Der dritte Staat, von dem Polen Land verlangt, ist die Tschechoslowakei (CSR). Polen und Tschechen beanspruchen 1918 gleichermaßen das Teschener Gebiet, ein kleines Territorium südlich von Oberschlesien. Die dortige Bevölkerung ist deutsch-polnisch-tschechisch gemischt. Die Bedeutung des Gebietes ergibt sich zum einen aus seinem Reichtum an Kohlengruben, Stahlwerken und Schwerindustrie und zum anderen aus seiner Lage an der Mährischen Pforte. Hier liegt einer der wichtigsten Eisenbahnknotenpunkte Ostmitteleuropas.

Der "Höchste Alliierte Rat" teilt dieses Ländchen nach dem Ersten Weltkrieg halbe-halbe zwischen der Tschechoslowakei und Polen auf. Polen erkennt diese Teilung nicht als rechtens an, weil das Teschener Gebiet bis 1292 unter polnischer Herrschaft stand, und weil die Bevölkerung polnisch sei, was allerdings 1938 nur auf ein Drittel der dort Lebenden zutrifft.
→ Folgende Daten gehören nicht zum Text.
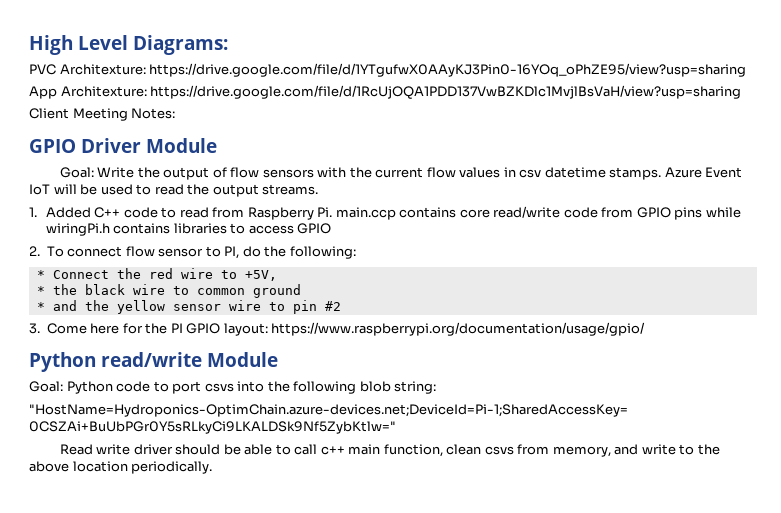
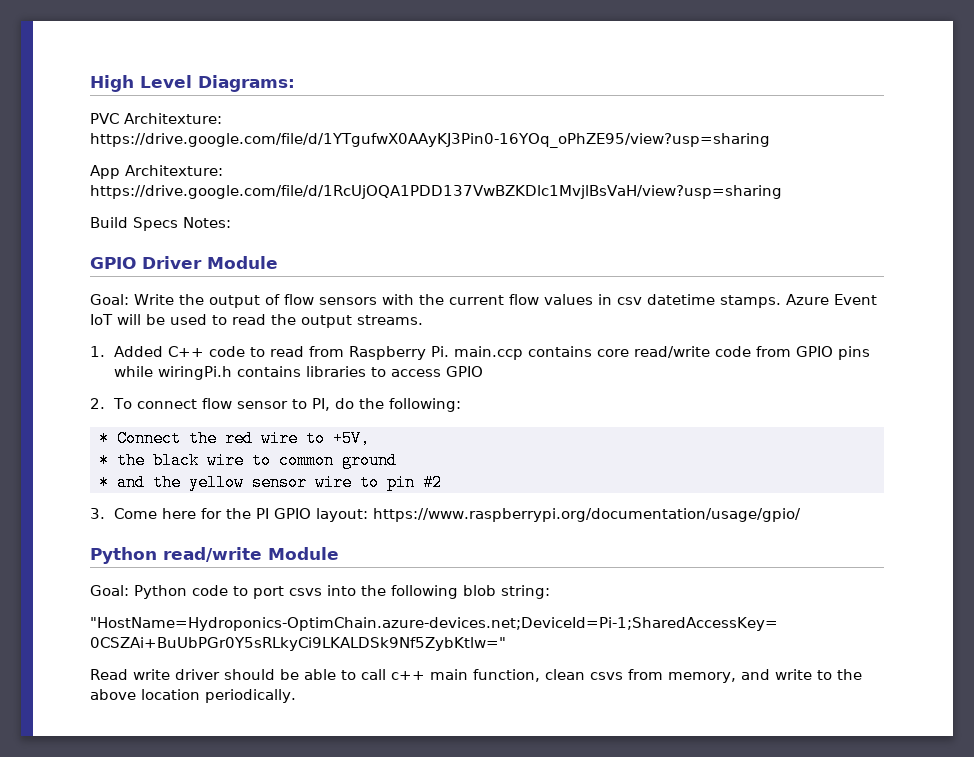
[29,108,128,121] Client Meeting -> [90,217,178,231] Build Specs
1938, während der "Sudetenkrise" verlangt die Deutsche Reichsregierung von der tschechischen in Prag, ihr die mehrheitlich deutsch besiedelten Sudetenlande zu übergeben. In Warschau hält man die polnische Forderung nach dem tschechischen Teil des Teschener Gebiets für so berechtigt wie die deutsche nach den Sudeten. Doch auf der Konferenz von München erkennen die Briten, Italiener und Franzosen nur den deutschen Anspruch auf die Sudetenlande an. Der Anspruch Polens wird in München nicht verhandelt. Die sowjetische Regierung warnt sogar die Polen, sich an den Tschechen zu vergreifen, und droht, anderenfalls den polnisch-sowjetischen Nichtangriffspakt von 1932 zu kündigen.
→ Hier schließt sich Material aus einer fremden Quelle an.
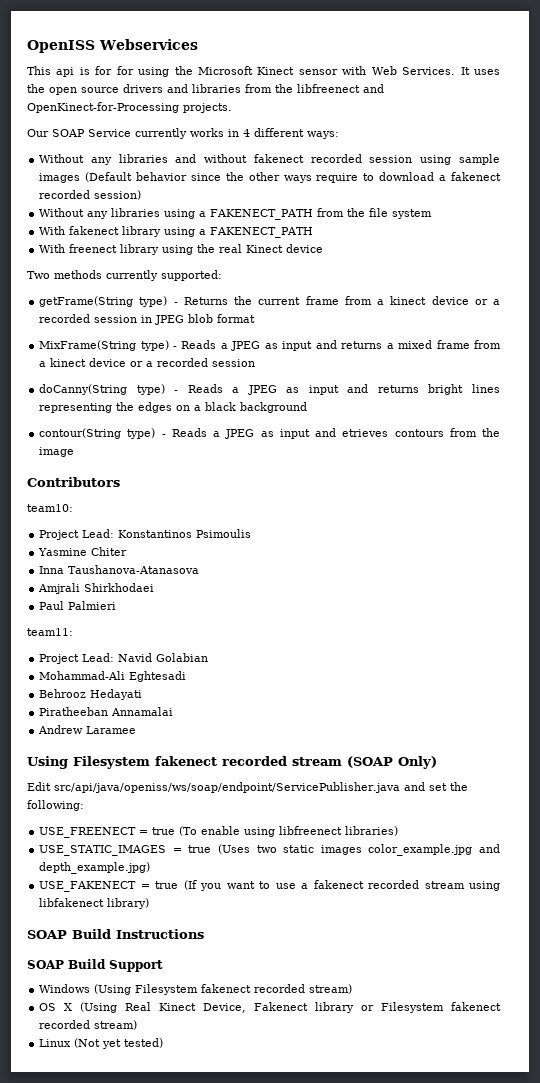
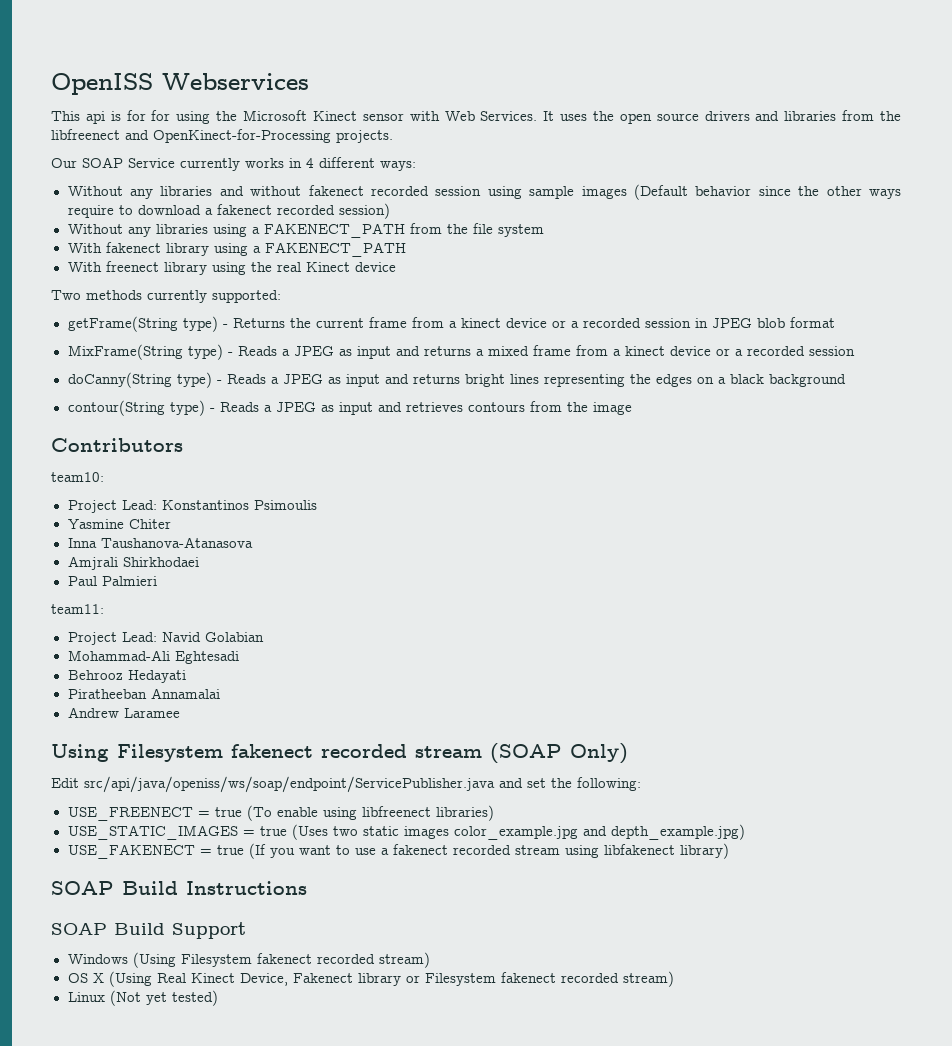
[342,429,389,437] etrieves -> [405,402,463,412] retrieves

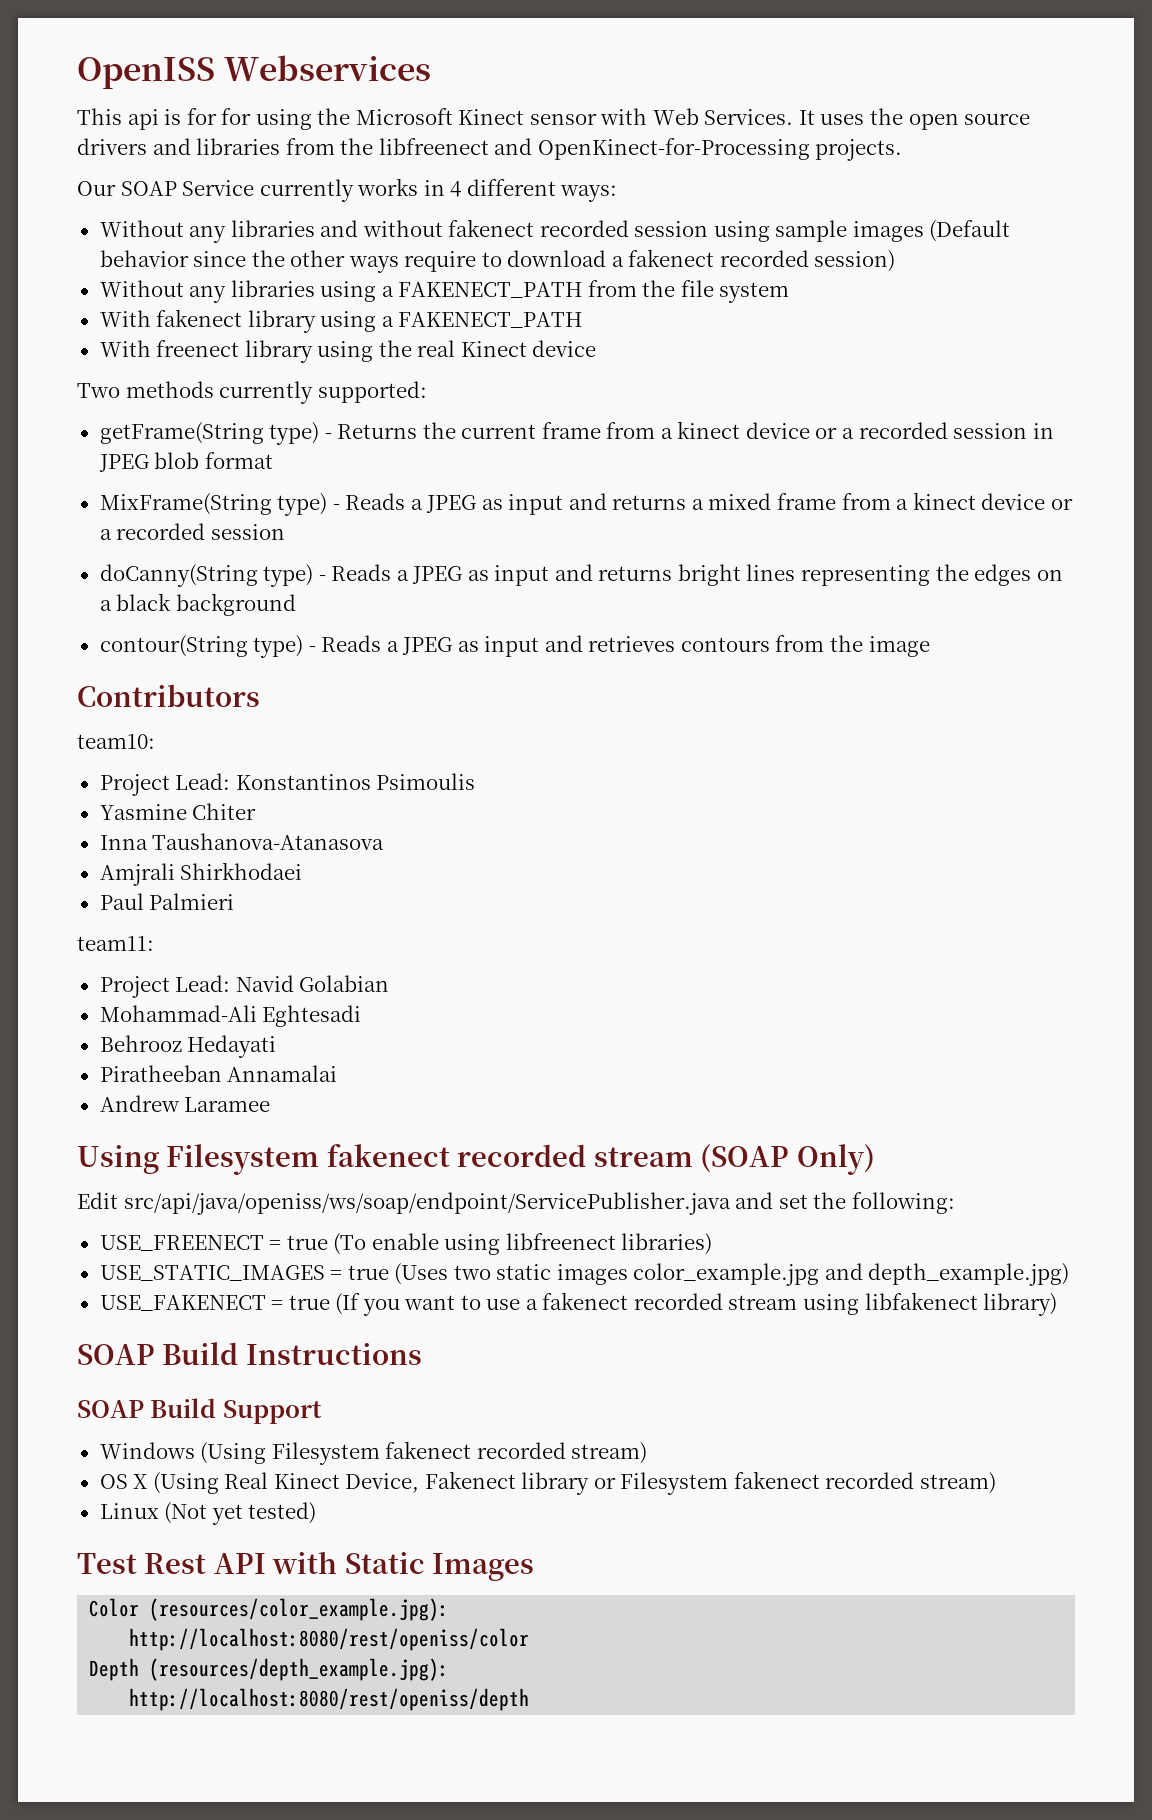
(218, 998) none -> [77,1551,535,1581] [89,1598,450,1621] [129,1628,530,1651] [89,1658,450,1681] [129,1688,530,1711] // Test Rest API with Static Images // Color (resources/color_example.jpg): // http://localhost:8080/rest/openiss/color // Depth (resources/depth_example.jpg): // http://localhost:8080/rest/openiss/depth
Anders die Reaktion aus Deutschland. Die polnische Regierung fragt bei der deutschen an, ob es deutscherseits Bedenken gegen eine polnische Annexion des Teschener Gebietes gäbe. Die Reichsregierung erhebt keine Einwände zum Schutz der Tschechen, was nicht ganz selbstverständlich ist, da die Stadt Oderberg im fraglichen Gebiet rein deutsch ist und, da grenznah, leicht an Deutschland angeschlossen werden könnte. Hitler äußert bei diesem Zugeständnis gegenüber Polen allerdings die Hoffnung, daß im Gegenzug auch die deutsche, noch immer unter Völkerbundsmandat stehende Stadt Danzig mit dem Deutschen Reich vereinigt werden kann.

In der letzten Septemberwoche 1938 läßt Polen dann ein Armeekorps bei Teschen aufmarschieren und droht der tschechischen Regierung mit Krieg. Die Tschechoslowakei, zu der Zeit ohnehin nicht handlungsfähig, gibt nach, und Polen besetzt das umstrittene Gebiet. Der Zugewinn an Land, Industrie und Menschen hat für Polen verhängnisvolle Konsequenzen. Als erstes sei erwähnt, daß die Sowjetunion postwendend den sowjetisch-polnischen Nichtangriffspakt von 1932 kündigt, den Polen ein Jahr später dringend hätte brauchen können. Nicht einmal ein ganzes Jahr danach, am 17. September 1939, greift die Sowjetunion das expansive Polen an. Als zweites sei erwähnt, daß der Aufmarsch des Armeekorps und das Ultimatum an die Tschechen klare Brüche des Kellogg-Pakts zur "Ächtung des Krieges" sind. Polen kann damit ein Jahr später nicht mehr darauf hoffen, selbst durch den Kellogg-Pakt geschützt zu werden. Und drittens ist nun der polnisch-deutsche Dialog um die Heimkehr Danzigs eingeläutet.